▸ **Your assignment**: From the first line down to the one containing "EUR 1,36~EUR 2,08: 5 for 5.05 -> 3 for 3.03", reproduce the entries below exactly and leave out the pictures.

(Change detection outputs)

•••••

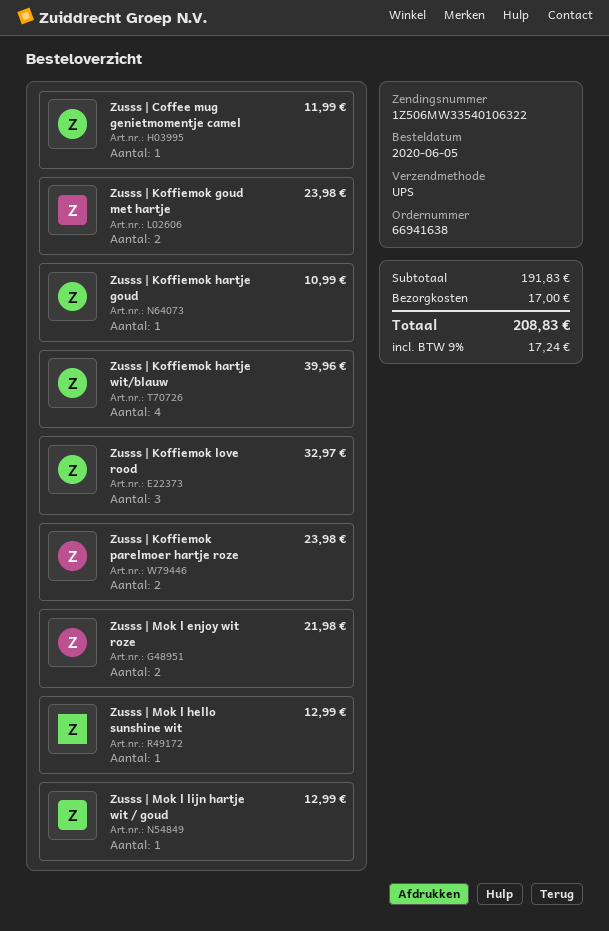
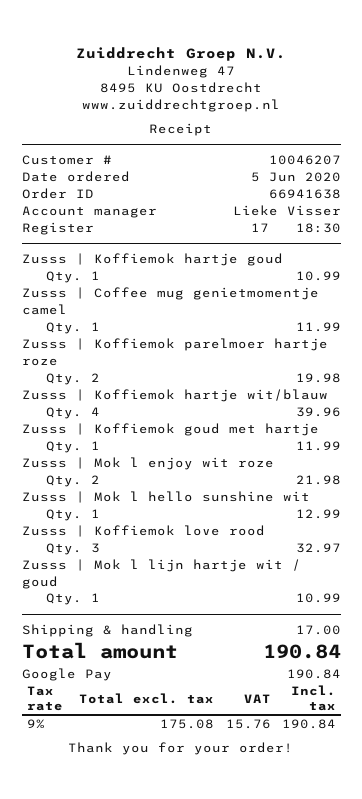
Zusss | Koffiemok goud met hartje: 2 for 23.98 -> 1 for 11.99
Zusss | Koffiemok parelmoer hartje roze: 2 for 23.98 -> 2 for 19.98
Zusss | Mok l lijn hartje wit / goud: 1 for 12.99 -> 1 for 10.99
tax: 9% = 17.24 -> 9% = 15.76
total: 208.83 -> 190.84

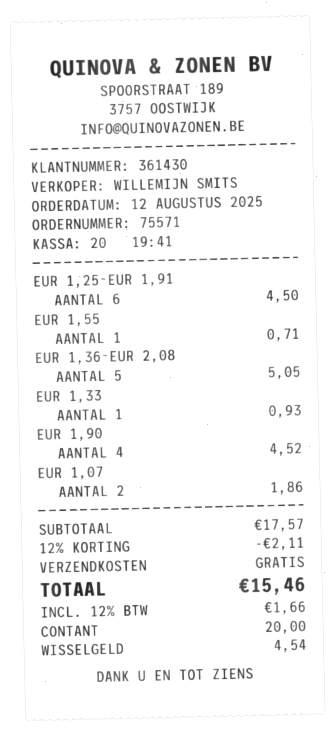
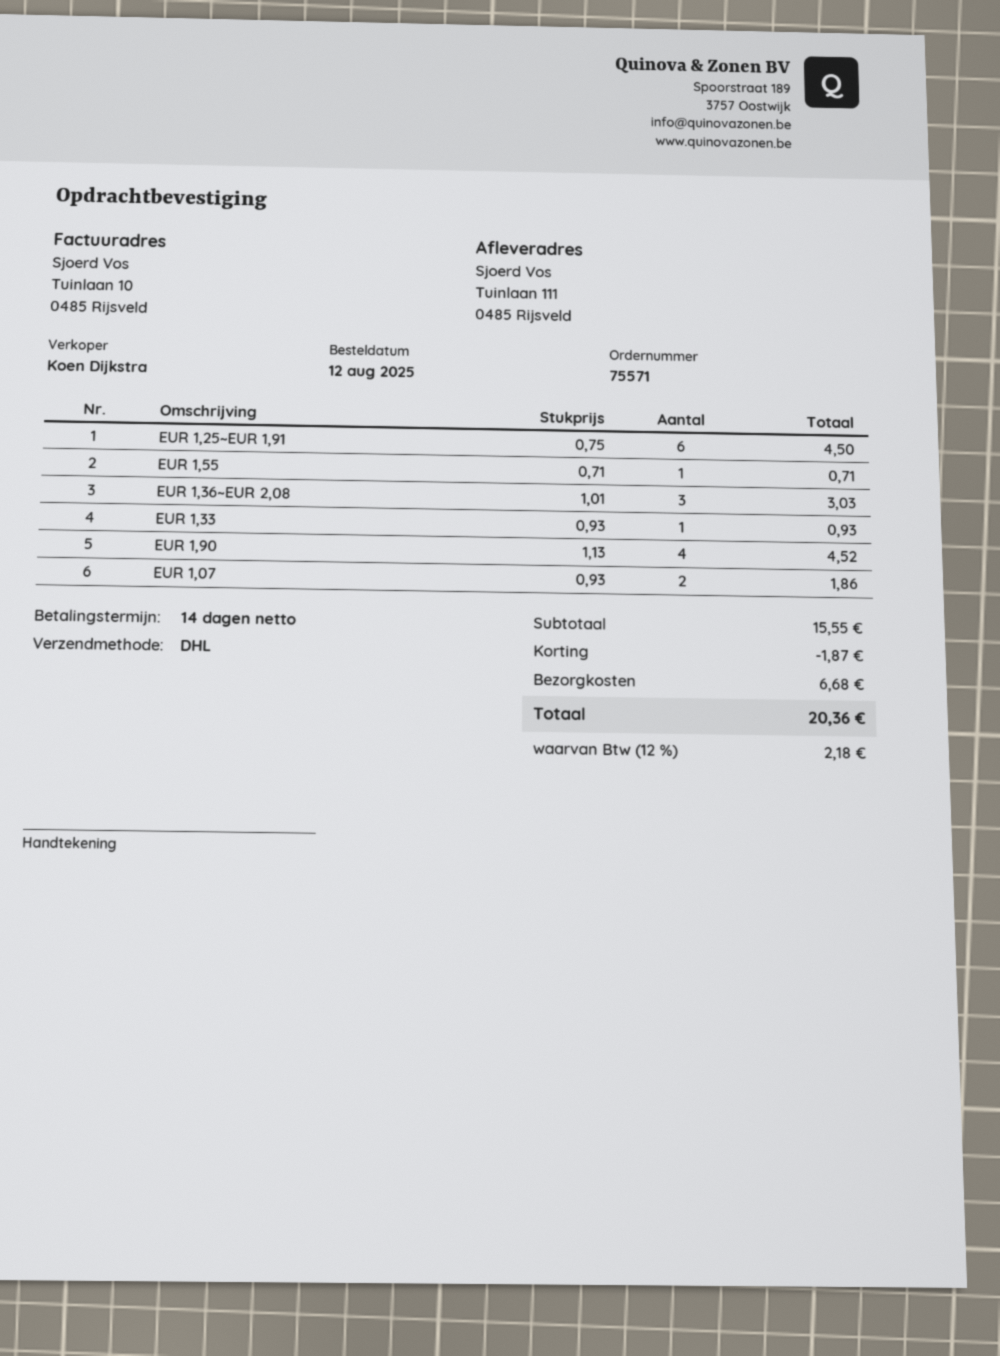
sales rep: WILLEMIJN SMITS -> Koen Dijkstra
EUR 1,36~EUR 2,08: 5 for 5.05 -> 3 for 3.03
subtotal: 17.57 -> 15.55
discount: 2.11 -> 1.87
shipping: 0.00 -> 6.68
tax: 12% = 1.66 -> 12% = 2.18
total: 15.46 -> 20.36

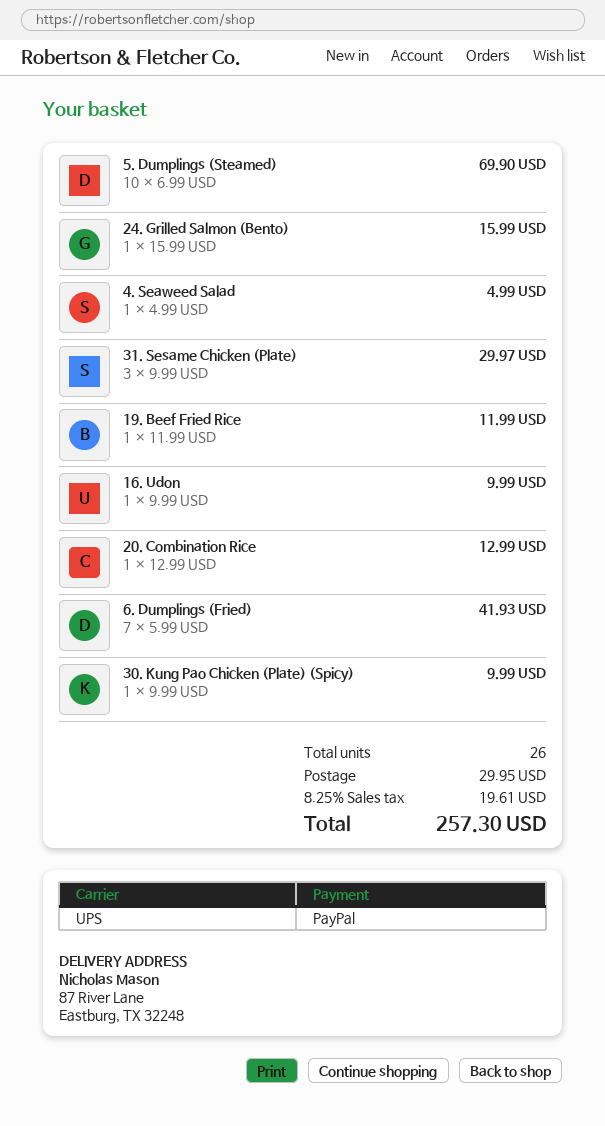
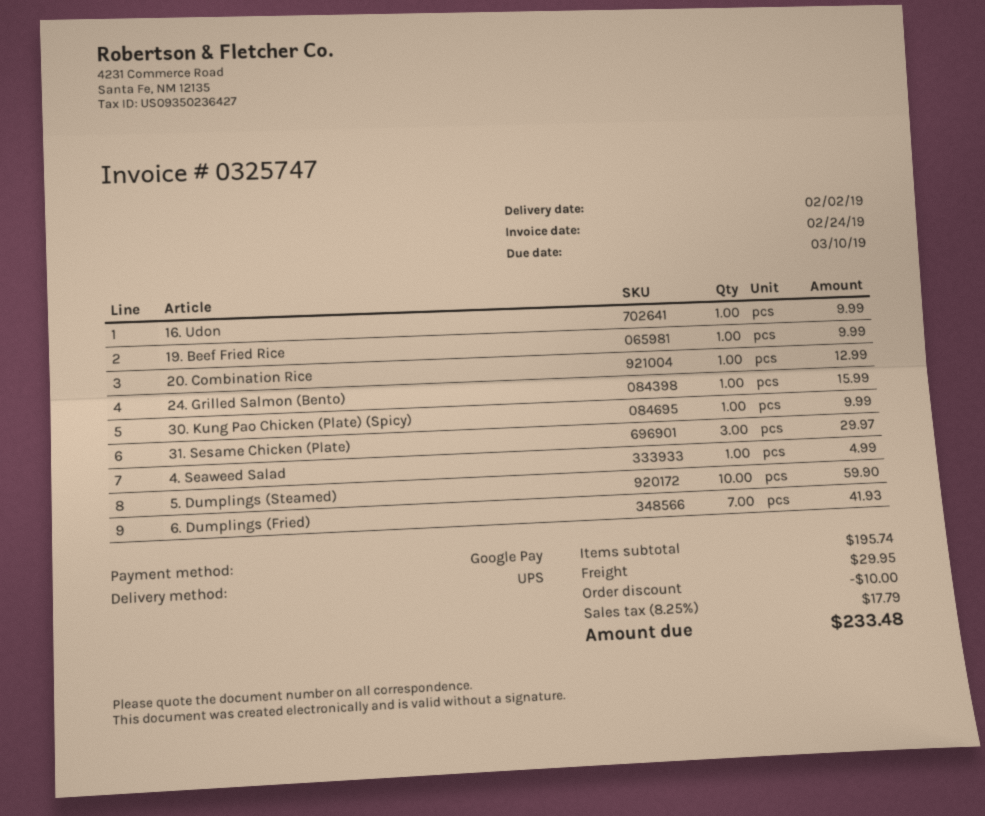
payment method: PayPal -> Google Pay
5. Dumplings (Steamed): 10 for 69.90 -> 10 for 59.90
19. Beef Fried Rice: 1 for 11.99 -> 1 for 9.99
discount: none -> 10.00
tax: 8.25% = 19.61 -> 8.25% = 17.79
total: 257.30 -> 233.48

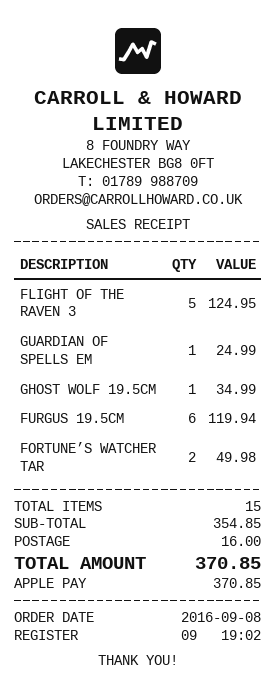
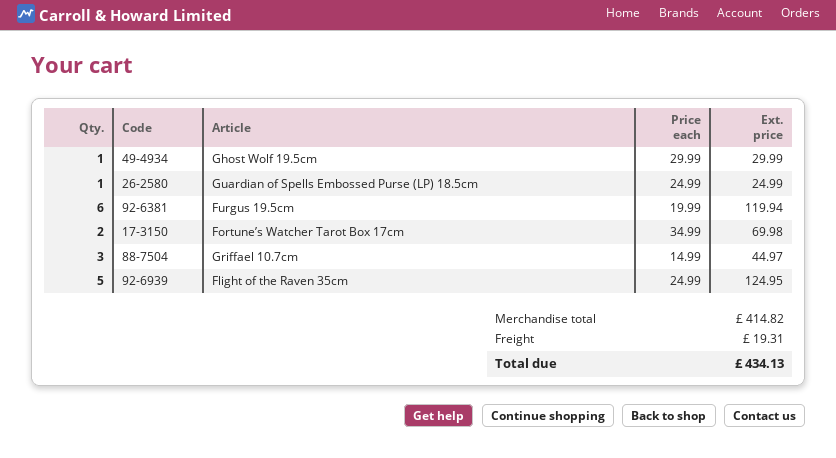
GHOST WOLF 19.5CM: 1 for 34.99 -> 1 for 29.99
FORTUNE’S WATCHER TAR: 2 for 49.98 -> 2 for 69.98
Griffael 10.7cm: none -> 3 for 44.97
subtotal: 354.85 -> 414.82
shipping: 16.00 -> 19.31
total: 370.85 -> 434.13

•••••

▸ **Written answer**:
Zusss | Koffiemok goud met hartje: 2 for 23.98 -> 1 for 11.99
Zusss | Koffiemok parelmoer hartje roze: 2 for 23.98 -> 2 for 19.98
Zusss | Mok l lijn hartje wit / goud: 1 for 12.99 -> 1 for 10.99
tax: 9% = 17.24 -> 9% = 15.76
total: 208.83 -> 190.84

sales rep: WILLEMIJN SMITS -> Koen Dijkstra
EUR 1,36~EUR 2,08: 5 for 5.05 -> 3 for 3.03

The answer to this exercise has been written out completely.